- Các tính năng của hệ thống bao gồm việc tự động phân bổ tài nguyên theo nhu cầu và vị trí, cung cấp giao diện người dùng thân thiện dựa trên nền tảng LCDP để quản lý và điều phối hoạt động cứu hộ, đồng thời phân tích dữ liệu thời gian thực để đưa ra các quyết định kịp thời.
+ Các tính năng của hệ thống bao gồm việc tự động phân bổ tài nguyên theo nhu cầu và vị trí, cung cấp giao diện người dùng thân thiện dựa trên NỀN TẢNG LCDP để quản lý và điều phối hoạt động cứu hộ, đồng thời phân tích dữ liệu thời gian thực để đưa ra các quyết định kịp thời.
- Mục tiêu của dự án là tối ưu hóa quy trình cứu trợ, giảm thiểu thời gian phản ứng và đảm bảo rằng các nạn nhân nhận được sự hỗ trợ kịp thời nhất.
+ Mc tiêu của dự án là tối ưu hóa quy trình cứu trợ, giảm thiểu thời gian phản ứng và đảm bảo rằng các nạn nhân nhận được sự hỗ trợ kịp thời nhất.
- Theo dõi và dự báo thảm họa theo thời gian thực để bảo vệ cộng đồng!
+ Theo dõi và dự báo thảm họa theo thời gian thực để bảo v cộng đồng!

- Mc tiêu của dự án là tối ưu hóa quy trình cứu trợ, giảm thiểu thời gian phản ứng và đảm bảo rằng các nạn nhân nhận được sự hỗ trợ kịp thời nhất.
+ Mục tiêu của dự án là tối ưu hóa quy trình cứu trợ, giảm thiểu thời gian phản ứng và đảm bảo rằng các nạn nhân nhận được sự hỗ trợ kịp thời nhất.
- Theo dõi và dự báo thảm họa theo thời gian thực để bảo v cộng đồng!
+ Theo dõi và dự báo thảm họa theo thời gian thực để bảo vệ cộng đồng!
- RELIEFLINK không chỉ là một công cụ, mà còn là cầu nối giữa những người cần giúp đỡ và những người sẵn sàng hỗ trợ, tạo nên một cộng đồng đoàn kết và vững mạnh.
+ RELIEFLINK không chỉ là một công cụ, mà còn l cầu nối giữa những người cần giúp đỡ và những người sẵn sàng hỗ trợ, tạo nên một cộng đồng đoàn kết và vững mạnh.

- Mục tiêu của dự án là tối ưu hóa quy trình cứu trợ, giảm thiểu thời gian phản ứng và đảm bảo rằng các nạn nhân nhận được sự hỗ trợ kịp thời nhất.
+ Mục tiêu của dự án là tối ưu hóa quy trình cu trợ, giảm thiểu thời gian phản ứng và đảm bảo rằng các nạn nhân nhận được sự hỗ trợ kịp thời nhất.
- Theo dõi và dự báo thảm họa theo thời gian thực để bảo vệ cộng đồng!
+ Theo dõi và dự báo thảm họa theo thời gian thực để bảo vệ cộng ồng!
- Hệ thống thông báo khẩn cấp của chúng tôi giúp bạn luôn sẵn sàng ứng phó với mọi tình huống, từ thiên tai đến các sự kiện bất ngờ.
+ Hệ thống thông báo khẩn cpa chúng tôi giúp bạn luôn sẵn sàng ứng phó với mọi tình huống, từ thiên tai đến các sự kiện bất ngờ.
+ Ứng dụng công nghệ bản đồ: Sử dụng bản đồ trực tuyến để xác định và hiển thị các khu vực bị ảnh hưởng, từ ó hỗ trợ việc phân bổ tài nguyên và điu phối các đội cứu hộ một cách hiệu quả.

--- --- ---

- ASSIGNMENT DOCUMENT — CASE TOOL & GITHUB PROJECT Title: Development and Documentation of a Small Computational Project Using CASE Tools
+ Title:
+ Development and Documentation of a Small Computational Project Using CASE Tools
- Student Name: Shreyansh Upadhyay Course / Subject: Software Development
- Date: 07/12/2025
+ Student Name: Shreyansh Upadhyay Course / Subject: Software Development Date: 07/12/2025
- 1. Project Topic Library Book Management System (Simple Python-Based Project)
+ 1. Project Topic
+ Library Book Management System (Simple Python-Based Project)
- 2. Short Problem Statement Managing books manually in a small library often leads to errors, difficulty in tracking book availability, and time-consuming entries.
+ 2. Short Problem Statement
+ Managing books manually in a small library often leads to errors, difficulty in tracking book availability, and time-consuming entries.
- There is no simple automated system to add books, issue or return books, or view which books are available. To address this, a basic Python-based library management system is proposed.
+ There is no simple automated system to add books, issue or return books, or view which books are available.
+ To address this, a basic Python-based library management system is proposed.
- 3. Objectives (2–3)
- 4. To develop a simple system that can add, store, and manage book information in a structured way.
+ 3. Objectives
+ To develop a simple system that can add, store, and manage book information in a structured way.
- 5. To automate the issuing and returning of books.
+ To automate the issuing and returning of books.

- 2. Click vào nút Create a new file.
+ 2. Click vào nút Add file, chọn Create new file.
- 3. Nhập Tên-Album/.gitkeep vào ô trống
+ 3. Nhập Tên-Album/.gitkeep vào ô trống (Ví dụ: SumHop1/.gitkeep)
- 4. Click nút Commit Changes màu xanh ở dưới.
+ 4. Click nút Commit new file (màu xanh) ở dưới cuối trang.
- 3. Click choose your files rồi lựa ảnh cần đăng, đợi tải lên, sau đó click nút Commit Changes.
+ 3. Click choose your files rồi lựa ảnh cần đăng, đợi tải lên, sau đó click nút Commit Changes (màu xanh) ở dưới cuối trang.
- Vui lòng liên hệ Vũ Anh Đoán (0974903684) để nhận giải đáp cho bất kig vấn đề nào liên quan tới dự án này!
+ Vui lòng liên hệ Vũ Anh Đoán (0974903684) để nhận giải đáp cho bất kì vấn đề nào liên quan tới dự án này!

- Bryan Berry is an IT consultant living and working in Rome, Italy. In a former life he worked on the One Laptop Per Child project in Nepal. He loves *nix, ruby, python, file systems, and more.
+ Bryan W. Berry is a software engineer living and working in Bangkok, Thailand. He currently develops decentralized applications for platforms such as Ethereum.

--- --- ---

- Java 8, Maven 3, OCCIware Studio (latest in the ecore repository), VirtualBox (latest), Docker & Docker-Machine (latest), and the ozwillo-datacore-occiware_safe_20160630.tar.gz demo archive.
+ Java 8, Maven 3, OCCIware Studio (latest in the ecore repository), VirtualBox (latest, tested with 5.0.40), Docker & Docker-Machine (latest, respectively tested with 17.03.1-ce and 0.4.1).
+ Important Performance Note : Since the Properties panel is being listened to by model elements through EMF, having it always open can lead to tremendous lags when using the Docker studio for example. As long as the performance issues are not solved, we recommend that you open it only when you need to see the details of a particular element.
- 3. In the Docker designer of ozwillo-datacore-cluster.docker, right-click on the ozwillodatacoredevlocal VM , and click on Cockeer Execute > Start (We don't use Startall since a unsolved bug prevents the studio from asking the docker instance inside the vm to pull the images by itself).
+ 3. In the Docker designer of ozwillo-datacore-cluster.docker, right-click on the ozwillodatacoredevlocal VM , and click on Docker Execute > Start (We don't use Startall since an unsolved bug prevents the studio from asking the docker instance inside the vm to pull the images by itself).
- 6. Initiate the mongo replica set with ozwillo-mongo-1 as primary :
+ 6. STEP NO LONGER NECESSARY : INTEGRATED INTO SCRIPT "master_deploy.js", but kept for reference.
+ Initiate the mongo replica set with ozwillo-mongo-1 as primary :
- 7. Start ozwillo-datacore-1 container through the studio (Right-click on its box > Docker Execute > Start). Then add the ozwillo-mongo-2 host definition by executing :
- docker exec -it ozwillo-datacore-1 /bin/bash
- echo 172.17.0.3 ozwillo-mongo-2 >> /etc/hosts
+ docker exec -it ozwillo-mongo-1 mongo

--- --- ---

### ABOUT THIS EXERCISE
Wherever the word "Tools" appears in the listing above, copy that line.

### ANSWER SECTION
- ASSIGNMENT DOCUMENT — CASE TOOL & GITHUB PROJECT Title: Development and Documentation of a Small Computational Project Using CASE Tools
+ Development and Documentation of a Small Computational Project Using CASE Tools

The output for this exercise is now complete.